**Prompt:**
Word for word, transcribe the data below from the line with "payment method: Google Pay -> gift card" to the line with "Pulseira Puppym: 4", keeping both of those lines.

**Given data:**
================================

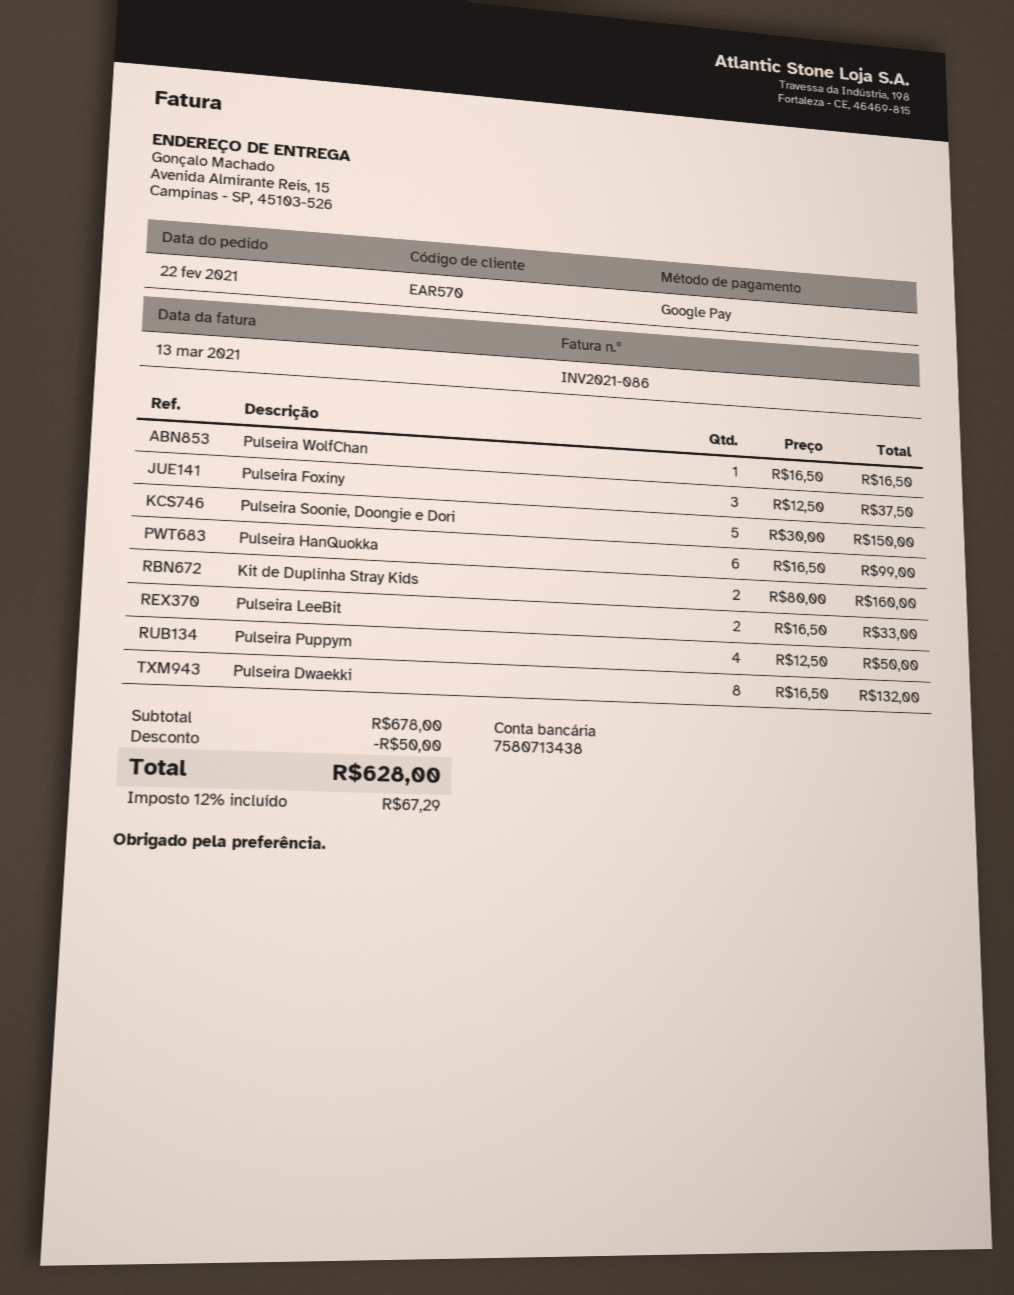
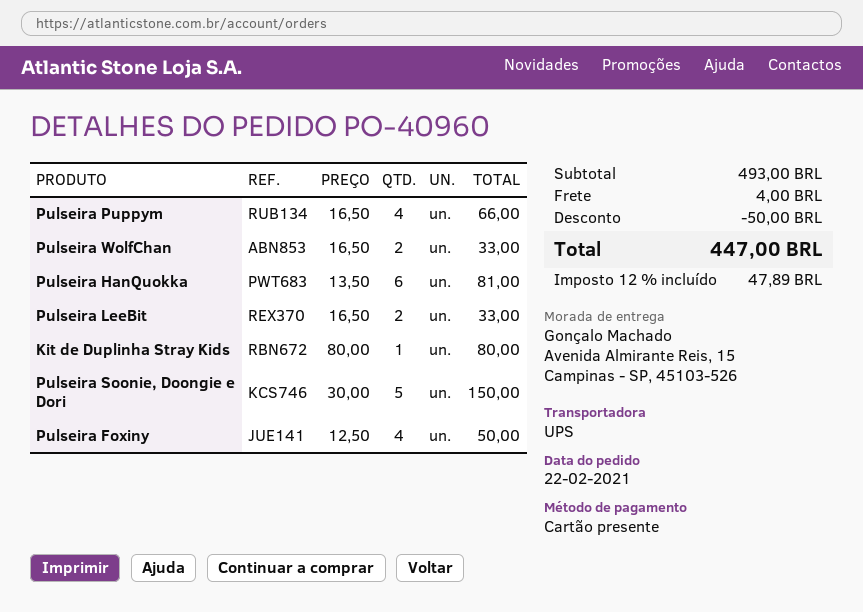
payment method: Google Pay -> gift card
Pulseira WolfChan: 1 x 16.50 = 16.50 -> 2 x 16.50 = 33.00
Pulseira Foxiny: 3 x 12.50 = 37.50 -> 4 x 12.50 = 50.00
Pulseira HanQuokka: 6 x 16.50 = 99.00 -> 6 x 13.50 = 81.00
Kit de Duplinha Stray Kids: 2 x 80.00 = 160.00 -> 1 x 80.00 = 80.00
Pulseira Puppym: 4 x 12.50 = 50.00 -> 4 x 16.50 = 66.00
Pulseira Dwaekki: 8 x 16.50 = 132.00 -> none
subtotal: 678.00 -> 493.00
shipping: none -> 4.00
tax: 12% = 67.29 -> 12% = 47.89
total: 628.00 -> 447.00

================================

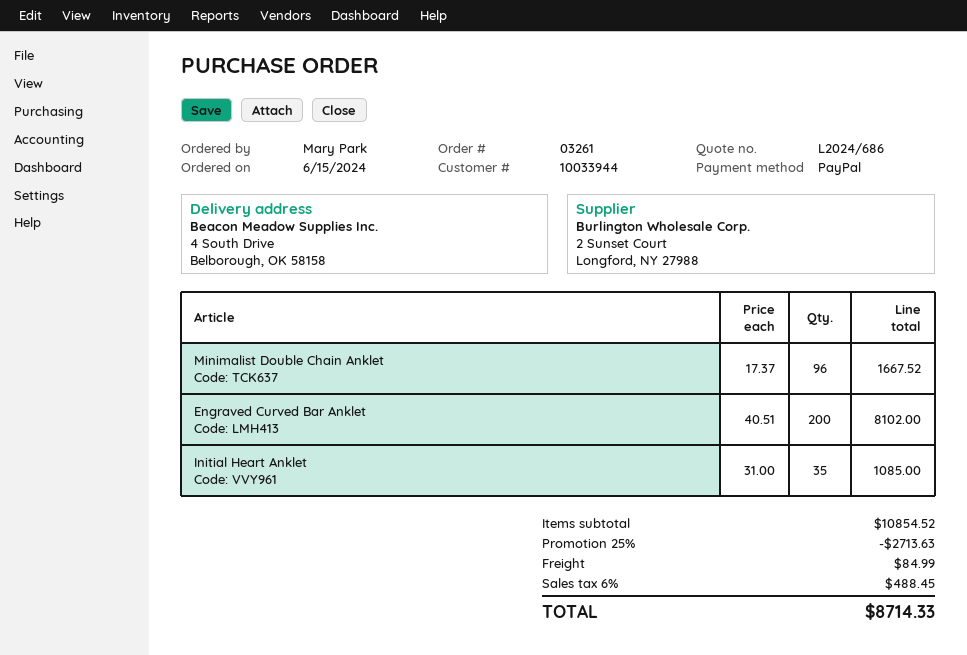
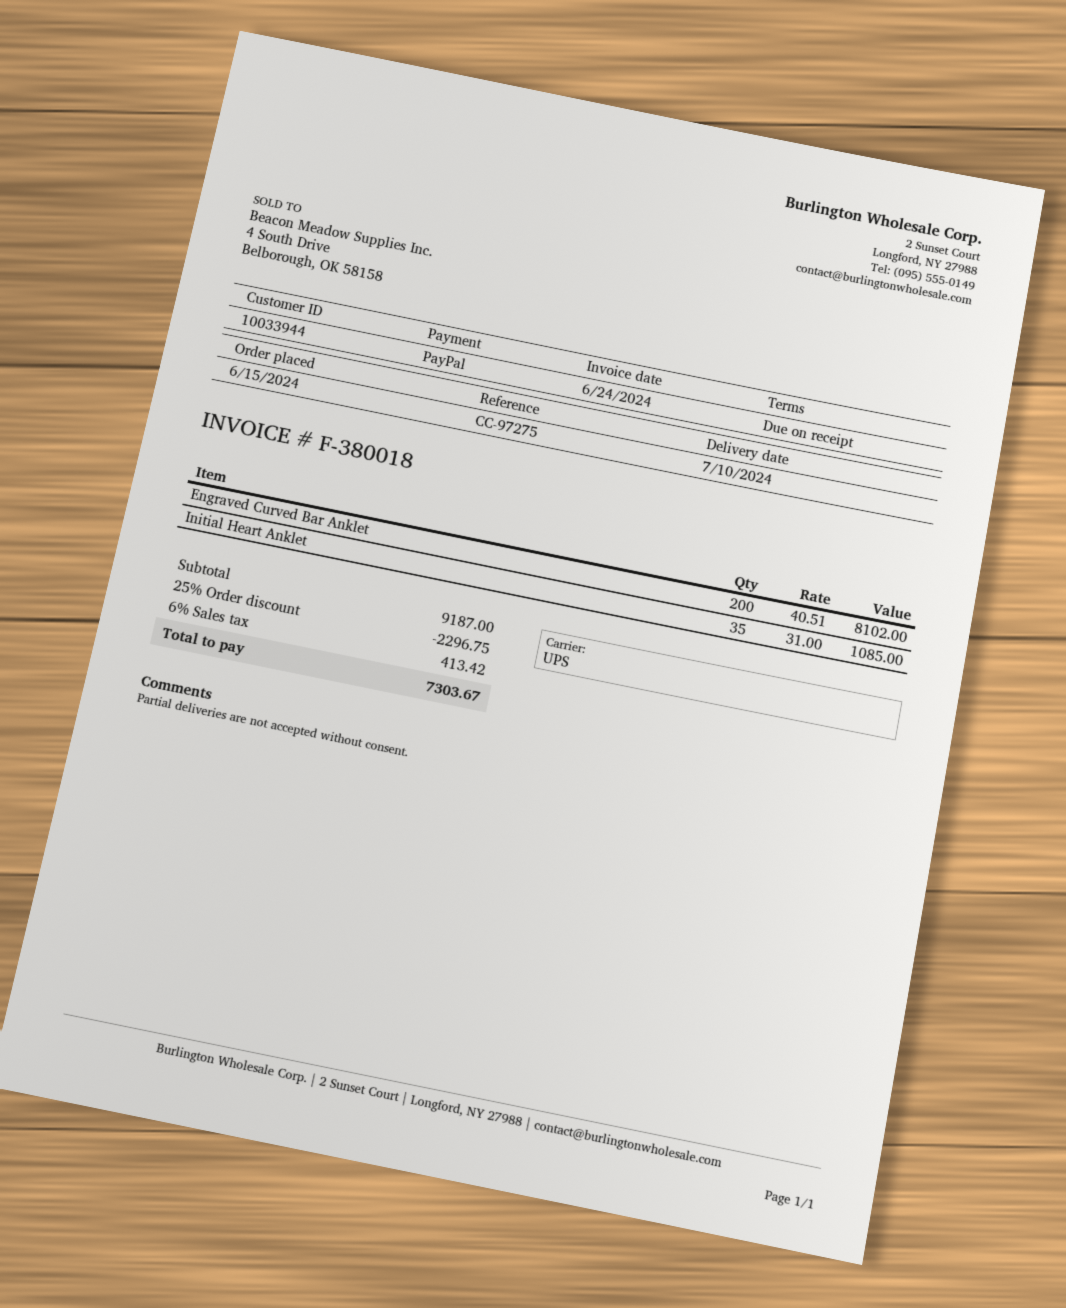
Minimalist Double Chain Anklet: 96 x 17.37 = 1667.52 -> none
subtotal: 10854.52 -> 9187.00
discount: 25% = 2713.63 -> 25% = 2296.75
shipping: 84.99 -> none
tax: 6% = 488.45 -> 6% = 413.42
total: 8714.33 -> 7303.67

================================

**Problem solution:**
payment method: Google Pay -> gift card
Pulseira WolfChan: 1 x 16.50 = 16.50 -> 2 x 16.50 = 33.00
Pulseira Foxiny: 3 x 12.50 = 37.50 -> 4 x 12.50 = 50.00
Pulseira HanQuokka: 6 x 16.50 = 99.00 -> 6 x 13.50 = 81.00
Kit de Duplinha Stray Kids: 2 x 80.00 = 160.00 -> 1 x 80.00 = 80.00
Pulseira Puppym: 4 x 12.50 = 50.00 -> 4 x 16.50 = 66.00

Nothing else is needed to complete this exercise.